- Born: 1937
- Died: January 25, 2024 (aged 86) Dixon, New Mexico, U.S.
- Education: University of Chicago University of Paris
- Occupations: Writer; farmer;
- Writing career
- Notable awards: Western States Book Award (1988)

= Stanley Crawford =

American writer and farmer (1937–2024)

Stanley Crawford (1937 – January 25, 2024) was an American writer and farmer. His nine novels include, among others, Travel Notes (1967), The Log of the S.S. The Mrs Unguentine (1972), Some Instructions (1978), and Petroleum Man (2005). His nonfiction works include A Garlic Testament (1992), a biography of life on his farm in Dixon, New Mexico. Mayordomo: Chronicle of an Acequia in Northern New Mexico (1988) was the winner of the 1988 Western States Book Award for Creative Non-fiction.

== Life and career ==
Crawford was born in 1937 and grew up in a suburb of San Diego. He was educated at the University of Chicago and the Sorbonne in Paris.
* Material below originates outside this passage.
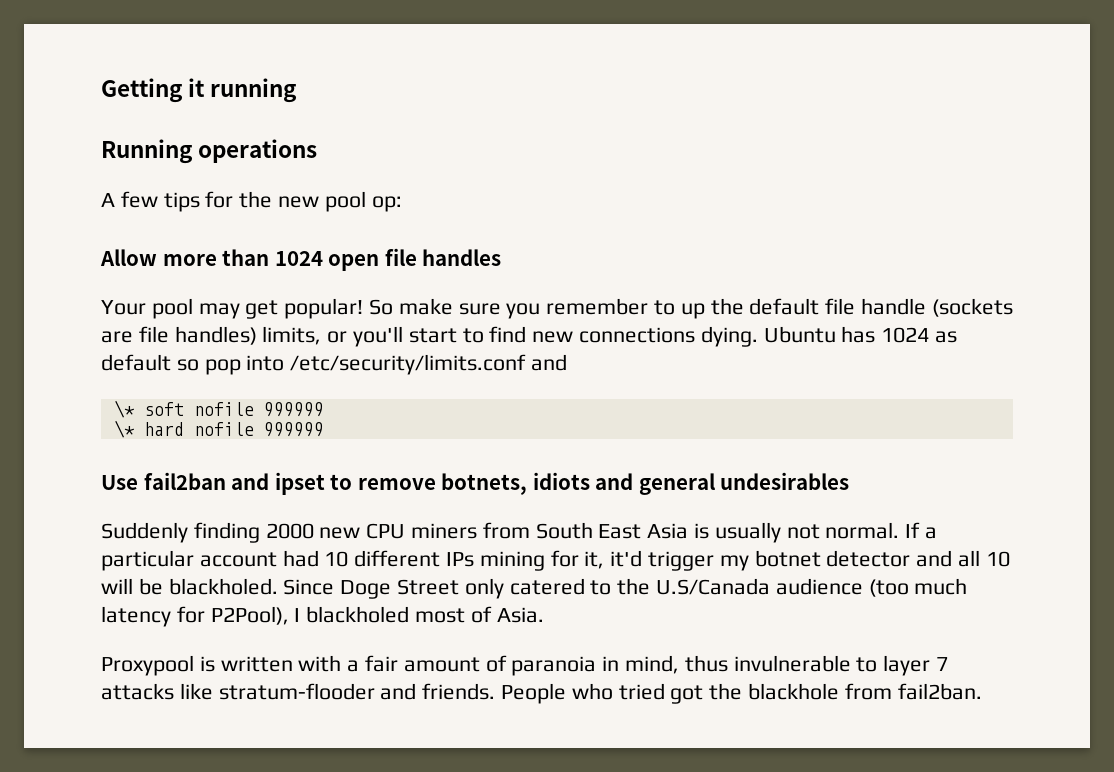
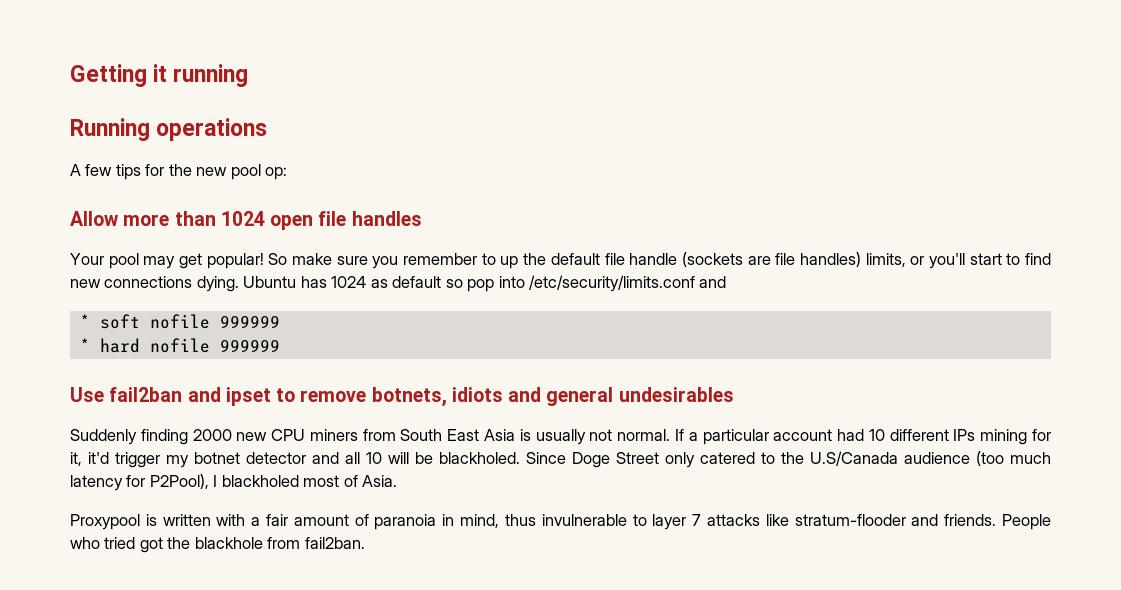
[113,400,135,418] \* -> [79,314,90,328] *
[113,420,135,438] \* -> [79,338,90,352] *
He met his Australian wife Rose Mary, a former reporter and publicist, in Crete in 1967 after he sold the film rights to his novel Gascoyne for $35,000 and had moved to the Island to write. They left Crete to spend six months in Ireland, during which their son Adam was born.

The couple moved from San Francisco to Dixon, New Mexico in 1969, where they owned El Bosque, a garlic farm. Their daughter Kate was born around that time. Crawford served for a time as the President of the Santa Fe Area Farmers' Market.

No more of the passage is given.